Here we are dealing with no "prescribed" remedy.
Such remedy as exists does so simply by virtue of the existence of the Executive Order. It does not, as we have seen, either repeal the basic Civil Rights cause of action nor become an essential part to a plaintiff's reliance on these Civil Rights sections unless, for reasons satisfactory to us, this Court should declare it to be so.

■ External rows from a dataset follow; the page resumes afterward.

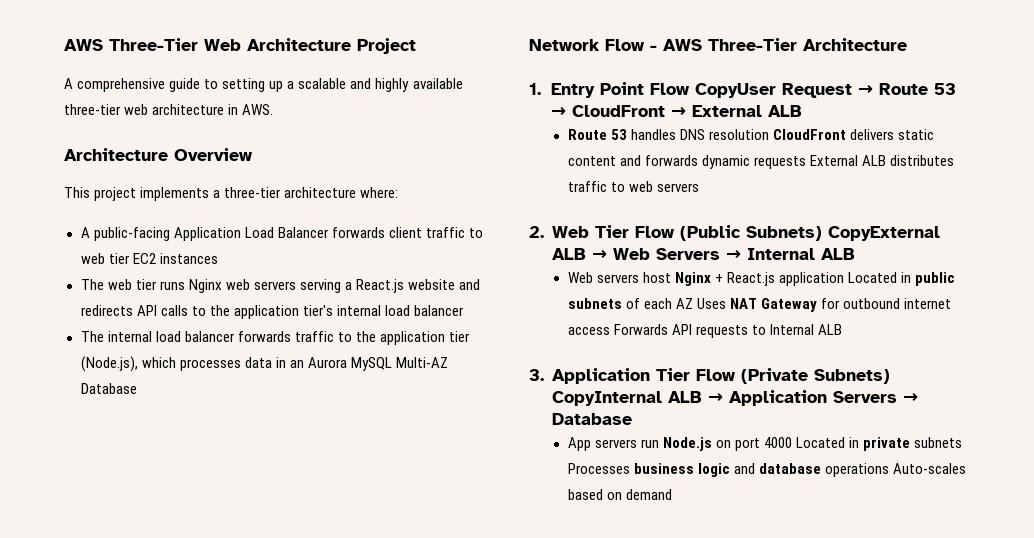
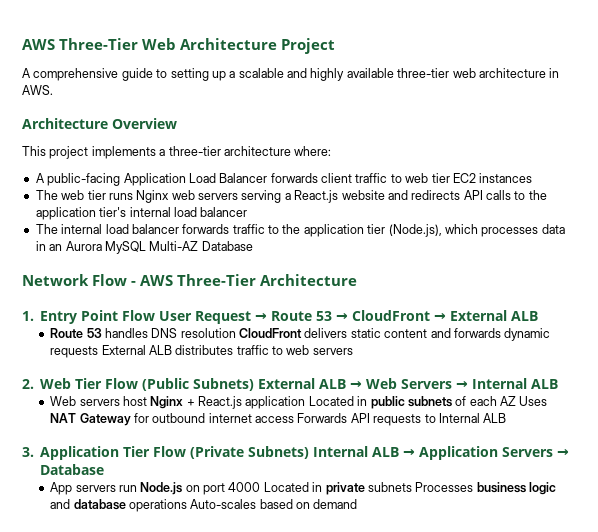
- 1. Entry Point Flow CopyUser Request → Route 53 → CloudFront → External ALB
+ 1. Entry Point Flow User Request → Route 53 → CloudFront → External ALB
- 2. Web Tier Flow (Public Subnets) CopyExternal ALB → Web Servers → Internal ALB
+ 2. Web Tier Flow (Public Subnets) External ALB → Web Servers → Internal ALB
- 3. Application Tier Flow (Private Subnets) CopyInternal ALB → Application Servers → Database
+ 3. Application Tier Flow (Private Subnets) Internal ALB → Application Servers → Database

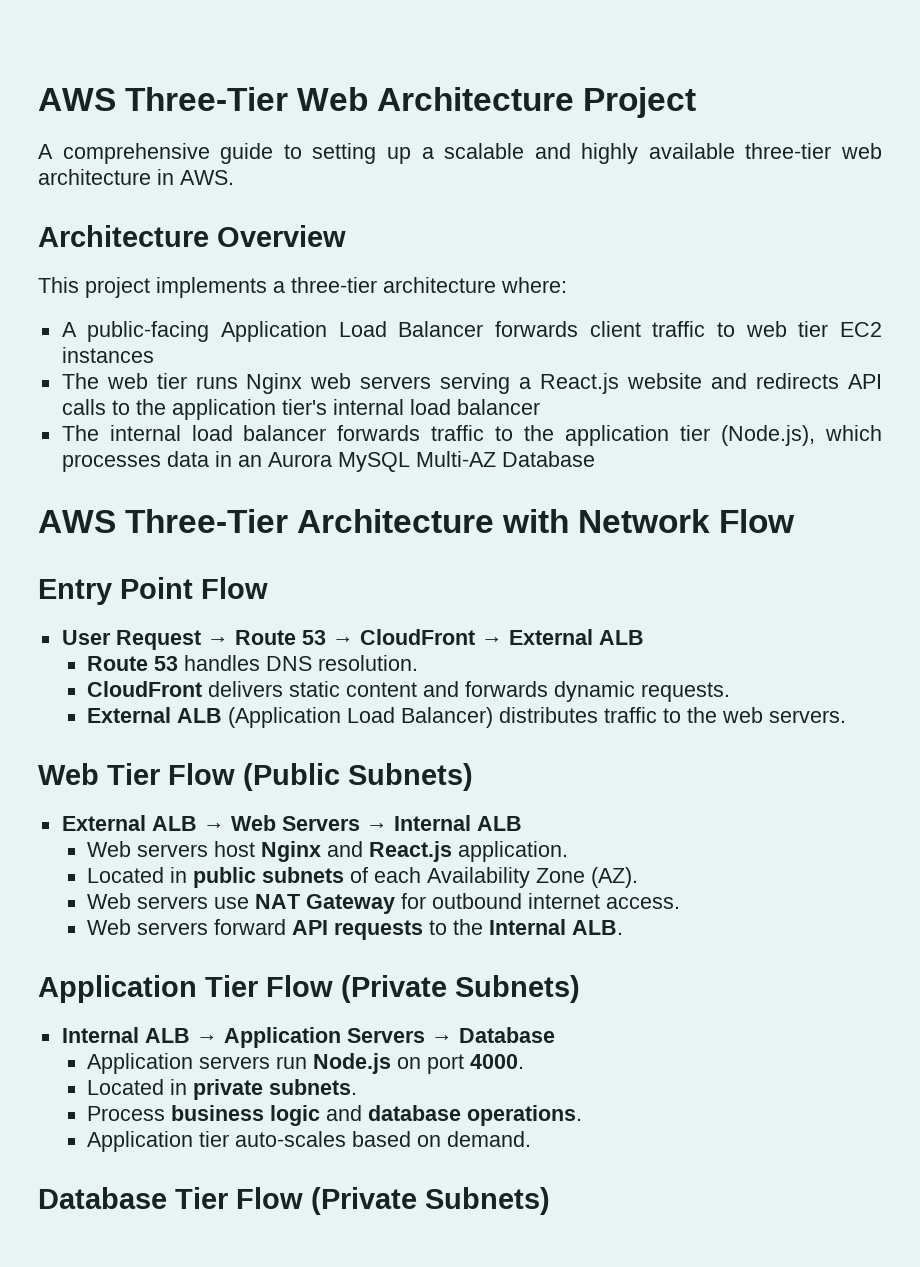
- Network Flow - AWS Three-Tier Architecture
- 1. Entry Point Flow User Request → Route 53 → CloudFront → External ALB
+ AWS Three-Tier Architecture with Network Flow
+ Entry Point Flow
+ User Request → Route 53 → CloudFront → External ALB
- Route 53 handles DNS resolution CloudFront delivers static content and forwards dynamic requests External ALB distributes traffic to web servers
- 2. Web Tier Flow (Public Subnets) External ALB → Web Servers → Internal ALB
+ Route 53 handles DNS resolution.
+ CloudFront delivers static content and forwards dynamic requests.
+ External ALB (Application Load Balancer) distributes traffic to the web servers.
+ Web Tier Flow (Public Subnets)
+ External ALB → Web Servers → Internal ALB
- Web servers host Nginx + React.js application Located in public subnets of each AZ Uses NAT Gateway for outbound internet access Forwards API requests to Internal ALB
- 3. Application Tier Flow (Private Subnets) Internal ALB → Application Servers → Database
+ Web servers host Nginx and React.js application.
+ Located in public subnets of each Availability Zone (AZ).
+ Web servers use NAT Gateway for outbound internet access.
+ Web servers forward API requests to the Internal ALB.
+ Application Tier Flow (Private Subnets)
+ Internal ALB → Application Servers → Database
- App servers run Node.js on port 4000 Located in private subnets Processes business logic and database operations Auto-scales based on demand
+ Application servers run Node.js on port 4000.
+ Located in private subnets.
+ Process business logic and database operations.
+ Application tier auto-scales based on demand.
+ Database Tier Flow (Private Subnets)

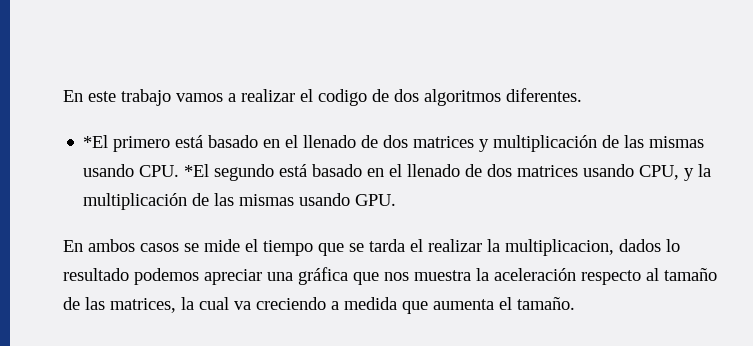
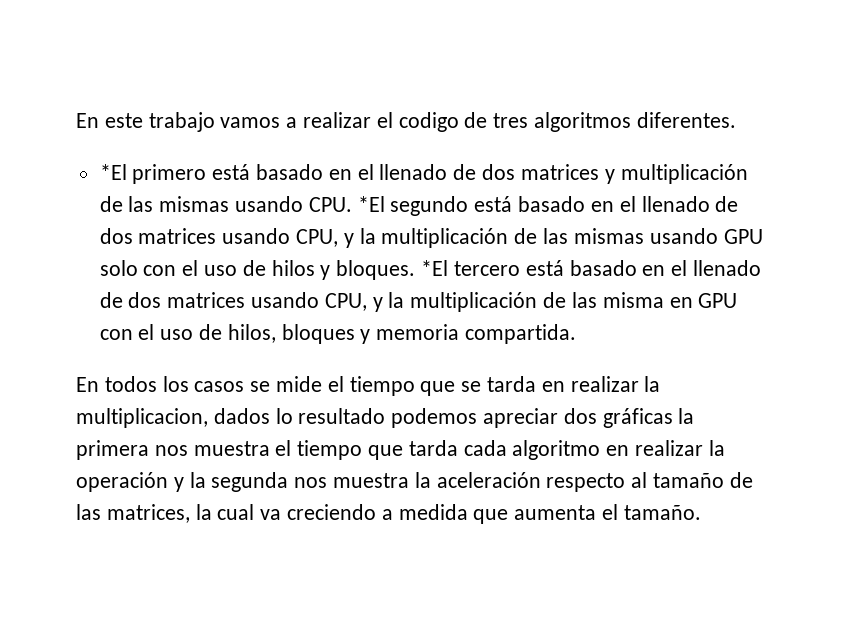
- En este trabajo vamos a realizar el codigo de dos algoritmos diferentes.
+ En este trabajo vamos a realizar el codigo de tres algoritmos diferentes.
- *El primero está basado en el llenado de dos matrices y multiplicación de las mismas usando CPU. *El segundo está basado en el llenado de dos matrices usando CPU, y la multiplicación de las mismas usando GPU.
- En ambos casos se mide el tiempo que se tarda el realizar la multiplicacion, dados lo resultado podemos apreciar una gráfica que nos muestra la aceleración respecto al tamaño de las matrices, la cual va creciendo a medida que aumenta el tamaño.
+ *El primero está basado en el llenado de dos matrices y multiplicación de las mismas usando CPU. *El segundo está basado en el llenado de dos matrices usando CPU, y la multiplicación de las mismas usando GPU solo con el uso de hilos y bloques. *El tercero está basado en el llenado de dos matrices usando CPU, y la multiplicación de las misma en GPU con el uso de hilos, bloques y memoria compartida.
+ En todos los casos se mide el tiempo que se tarda en realizar la multiplicacion, dados lo resultado podemos apreciar dos gráficas la primera nos muestra el tiempo que tarda cada algoritmo en realizar la operación y la segunda nos muestra la aceleración respecto al tamaño de las matrices, la cual va creciendo a medida que aumenta el tamaño.

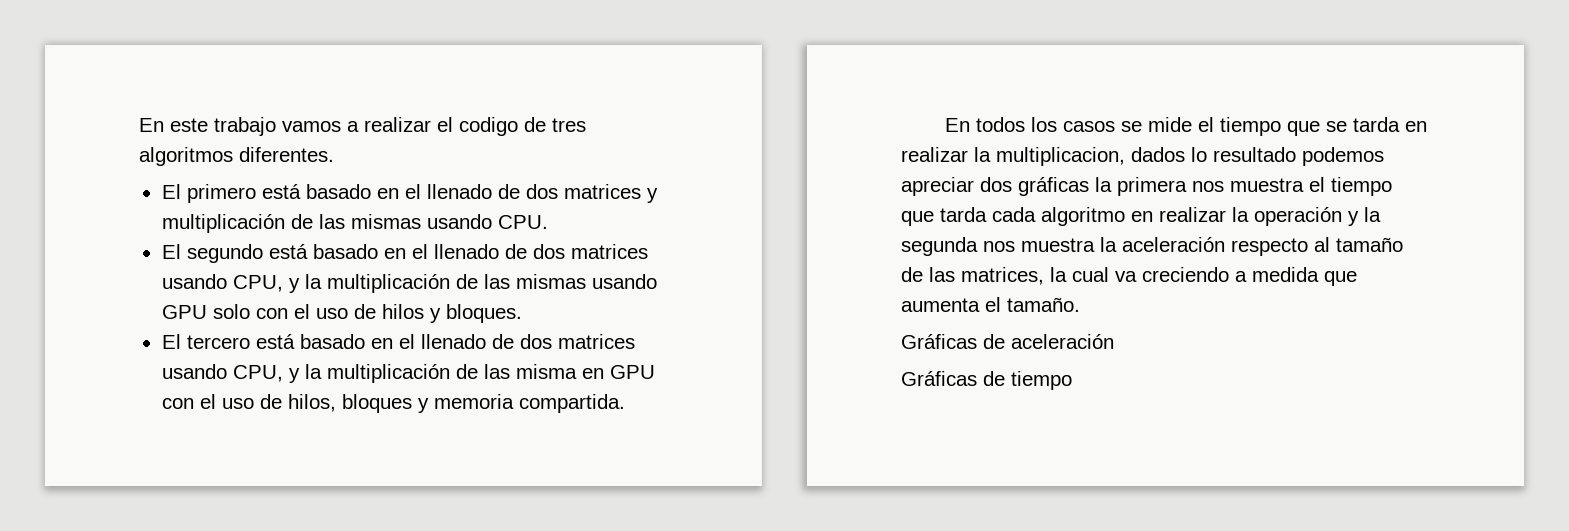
- *El primero está basado en el llenado de dos matrices y multiplicación de las mismas usando CPU. *El segundo está basado en el llenado de dos matrices usando CPU, y la multiplicación de las mismas usando GPU solo con el uso de hilos y bloques. *El tercero está basado en el llenado de dos matrices usando CPU, y la multiplicación de las misma en GPU con el uso de hilos, bloques y memoria compartida.
+ El primero está basado en el llenado de dos matrices y multiplicación de las mismas usando CPU.
+ El segundo está basado en el llenado de dos matrices usando CPU, y la multiplicación de las mismas usando GPU solo con el uso de hilos y bloques.
+ El tercero está basado en el llenado de dos matrices usando CPU, y la multiplicación de las misma en GPU con el uso de hilos, bloques y memoria compartida.
+ Gráficas de aceleración
+ Gráficas de tiempo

With all the mandatory and cogent language as is present in the executive order and the regulations quoted in the dissenting (now the Court's) opinion having brought about the miserably poor results as we must take here to be true, I am not impressed with the plea that "the agency is denied the benefit of the policy that it be permitted to discover and correct its own errors." One cannot but ask: What, in the name of Justice, has prevented the agency from discovering what must have been apparent to everyone at Maxwell Air Force Base all these years? And what, but a conscious intent not to do so has prevented the proper officials from correcting these crass "errors."
I would excuse any imagined requirement of exhaustion of administrative remedies, if it otherwise existed, on the massive and pervasive violations of the executive order itself. I shall not attempt to elaborate on what was said in the original opinion in the matter of the aborting of the administrative remedies because of the clearly pleaded callous disregard, as to Penn's case, and the explicit incorrect response as to Foster, by the persons whose duty it was "to seek a resolution of the matter on an informal basis; to counsel the aggrieved person concerning the issues in the matter; to seek a solution of the matter on an informal basis," etc., see 713.213 C.F.R.
I conclude only, that if exhaustion is normally required, which I seriously question, then, here there had either been "exhaustion" or such conduct as would require us to find it to be excused — not to "penalize" the EEO counselors for bad performance as suggested by the opinion, but to save a law suit showing on its face so much merit, after all of this time has passed. I am loath to say to Mr. Penn, after his 22 years employment at not exceeding a G.S. Grade 5 and Navy veteran Foster, after his fifteen years of employment at no better than a G.S. Grade 4 that they have no right to maintain this section 1981 suit that has now been pending for two and a half years. In light of the alleged treatment given them I cannot tell them that they are remanded to the system that has, according to the facts alleged, treated them with such callous rejection.
Of course, I refer only to what is alleged, but by making its motion to dismiss, the government has elected to say "If everything you allege is true, you cannot sue."
I would affirm the order of the trial court.